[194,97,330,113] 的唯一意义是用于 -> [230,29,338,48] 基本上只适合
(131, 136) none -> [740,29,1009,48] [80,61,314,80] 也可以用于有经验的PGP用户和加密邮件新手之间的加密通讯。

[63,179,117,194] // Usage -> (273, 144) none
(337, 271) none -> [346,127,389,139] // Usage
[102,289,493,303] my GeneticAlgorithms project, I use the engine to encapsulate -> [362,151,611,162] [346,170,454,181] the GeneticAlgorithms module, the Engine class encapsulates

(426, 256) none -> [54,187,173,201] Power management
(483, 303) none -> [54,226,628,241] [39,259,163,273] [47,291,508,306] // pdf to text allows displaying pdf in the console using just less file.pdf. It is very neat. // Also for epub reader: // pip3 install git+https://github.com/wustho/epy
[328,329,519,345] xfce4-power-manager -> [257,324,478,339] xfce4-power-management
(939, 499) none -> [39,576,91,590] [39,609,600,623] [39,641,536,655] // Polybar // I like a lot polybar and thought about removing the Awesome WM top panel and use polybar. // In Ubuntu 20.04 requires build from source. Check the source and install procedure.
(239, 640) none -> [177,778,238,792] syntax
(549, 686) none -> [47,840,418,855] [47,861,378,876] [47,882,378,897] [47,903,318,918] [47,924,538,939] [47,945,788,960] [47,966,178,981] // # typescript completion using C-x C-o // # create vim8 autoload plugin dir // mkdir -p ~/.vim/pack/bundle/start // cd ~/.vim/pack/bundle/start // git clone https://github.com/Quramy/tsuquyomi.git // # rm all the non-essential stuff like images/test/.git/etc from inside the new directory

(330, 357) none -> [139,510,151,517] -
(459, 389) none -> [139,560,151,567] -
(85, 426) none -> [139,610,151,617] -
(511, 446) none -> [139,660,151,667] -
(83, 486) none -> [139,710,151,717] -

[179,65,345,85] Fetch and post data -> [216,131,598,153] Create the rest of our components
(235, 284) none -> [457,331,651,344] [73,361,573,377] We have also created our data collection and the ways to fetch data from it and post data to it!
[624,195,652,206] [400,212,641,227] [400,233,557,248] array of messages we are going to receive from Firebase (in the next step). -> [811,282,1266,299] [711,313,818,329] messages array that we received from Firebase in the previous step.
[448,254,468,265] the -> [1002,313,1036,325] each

####

__Assignment__.
Look over the data above and show each line that contains "Usage".

__Worked solution__.
[63,179,117,194] // Usage -> (273, 144) none
(337, 271) none -> [346,127,389,139] // Usage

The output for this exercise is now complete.